AIM OF THE EXERCISE: In the records below, take the line with "left: 200px ->" and all lines after it, and copy them exactly, pictures excluded.

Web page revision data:
▼▼▼

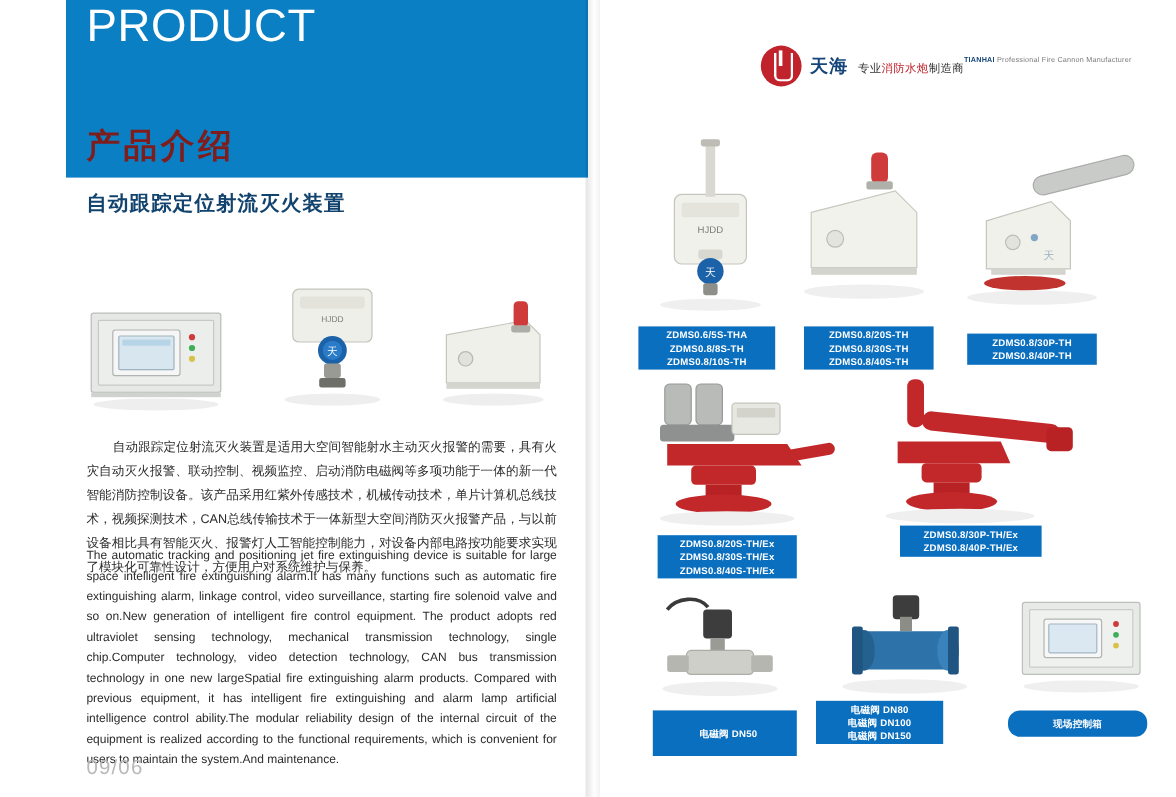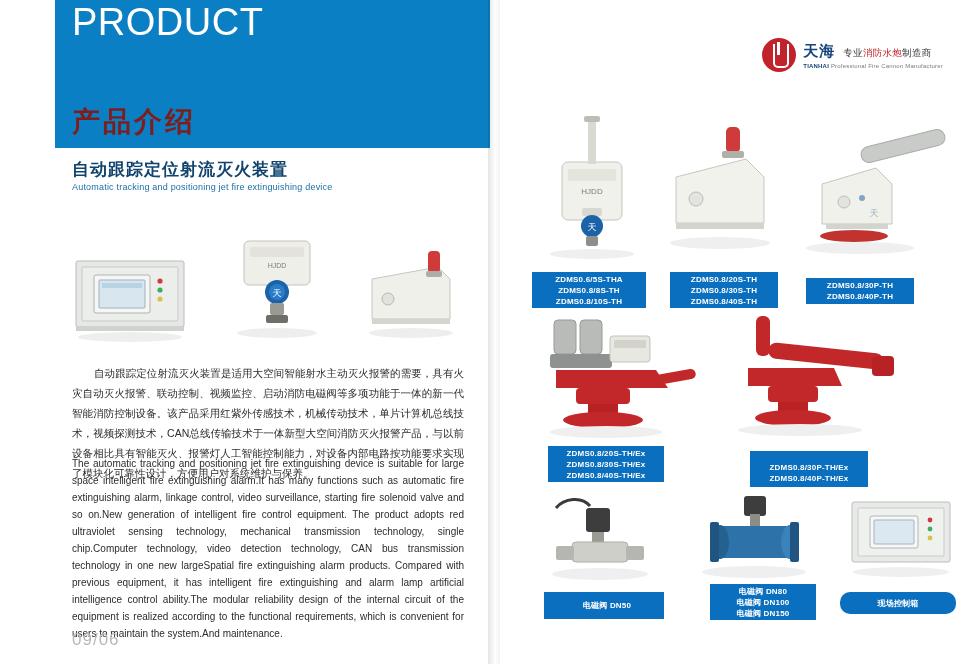"天海" .logo-texts { flex-direction: column -> row }
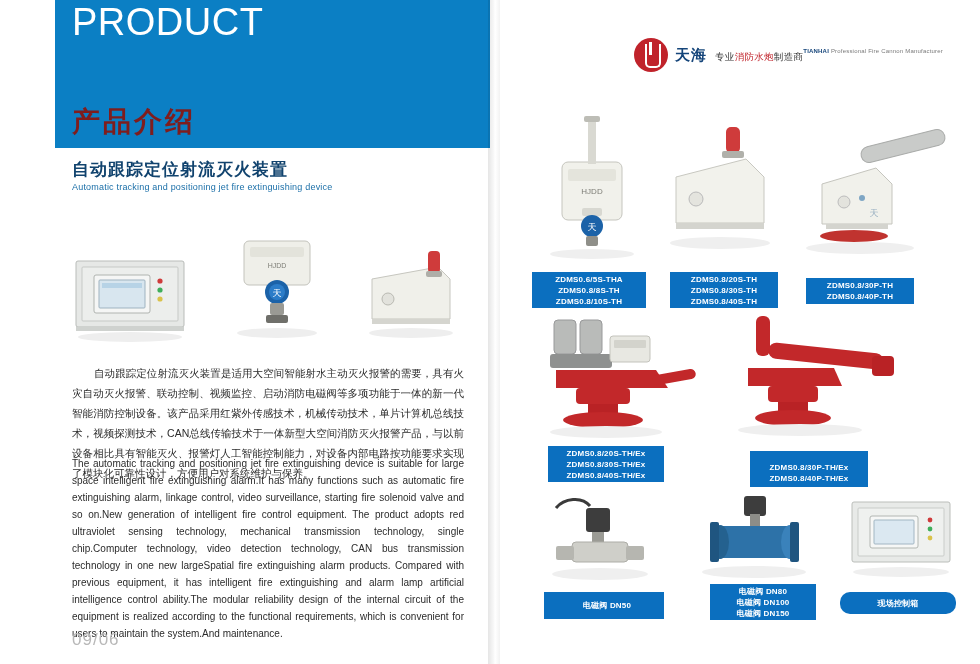"Automatic tracking and positioning jet" div.sec-sub { html: <div>Automatic tracking and positioning jet fire extinguishing device</div> -> none }
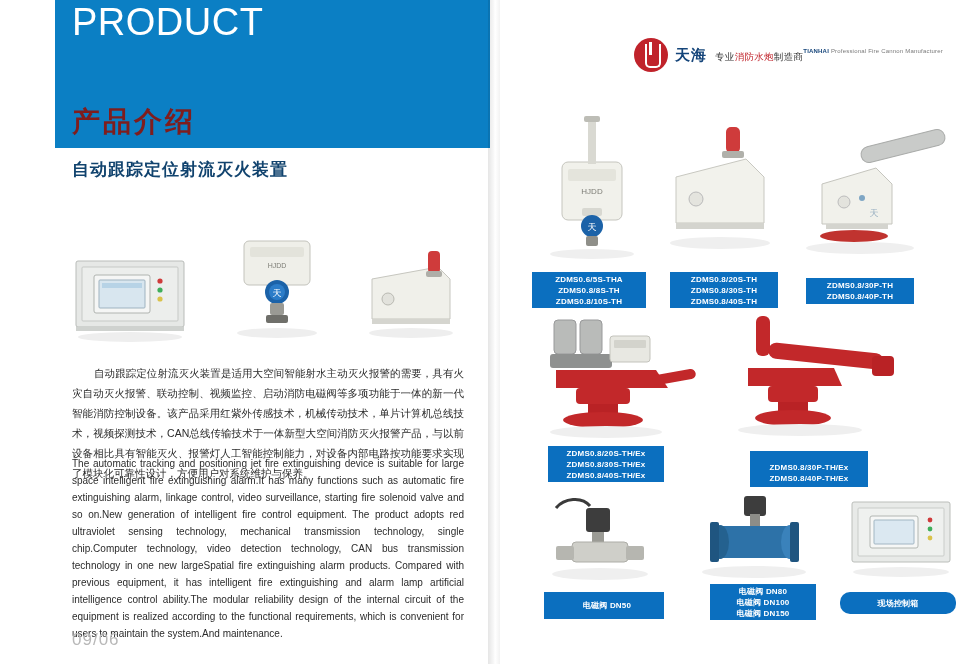"ZDMS0.8/30P-TH/Ex" div.cap { height: 36px -> 26px; justify-content: flex-end -> none; top: 437px -> 424px }
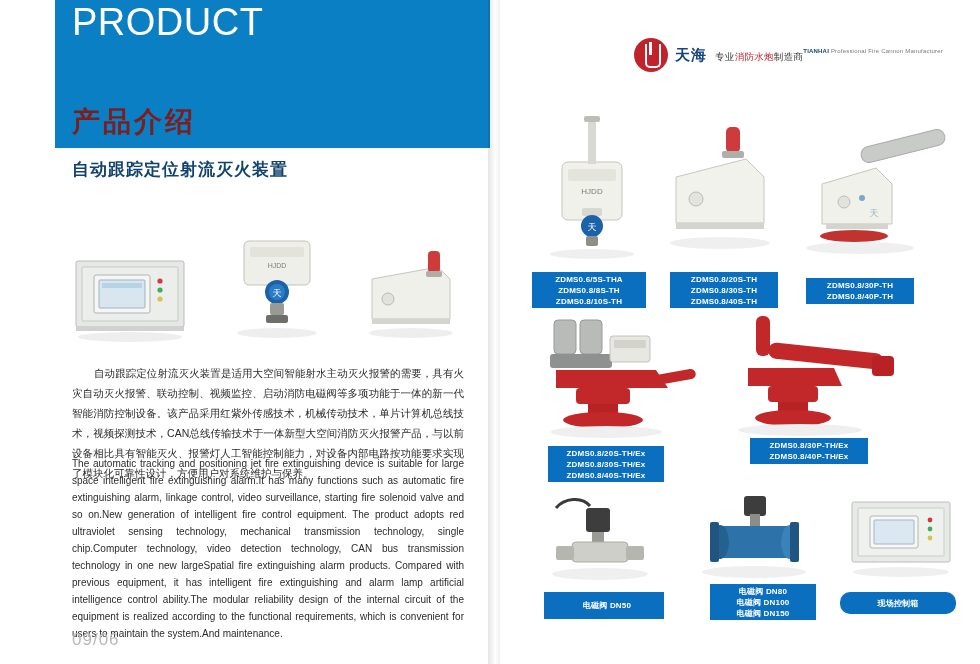"电磁阀 DN80" div.cap { left: 200px -> 170px }
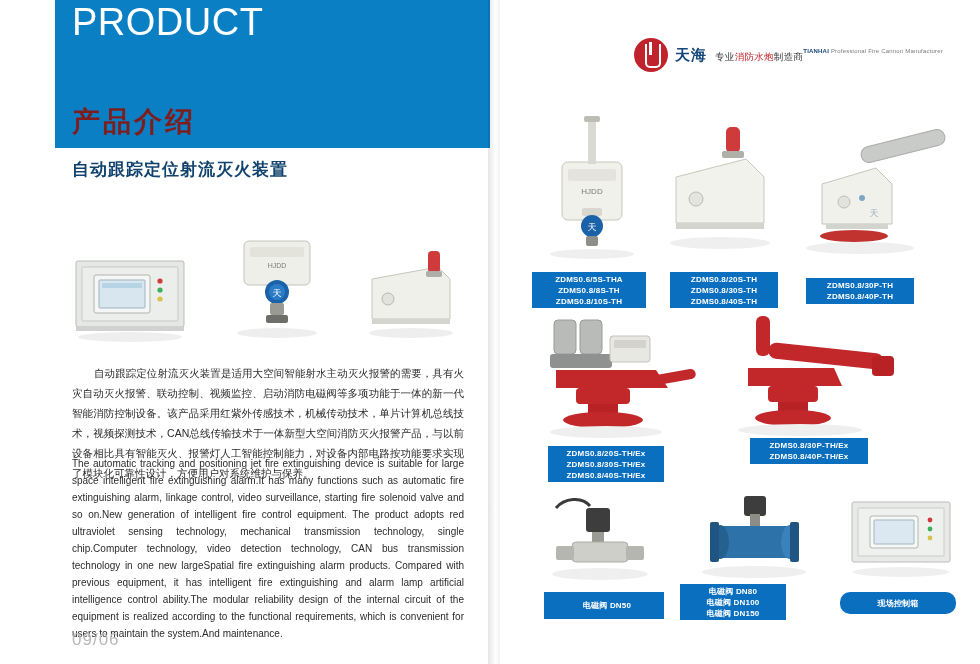"电磁阀 DN50" div.cap { height: 27px -> 38px }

▲▲▲

WRITTEN SOLUTION:
"电磁阀 DN80" div.cap { left: 200px -> 170px }
"电磁阀 DN50" div.cap { height: 27px -> 38px }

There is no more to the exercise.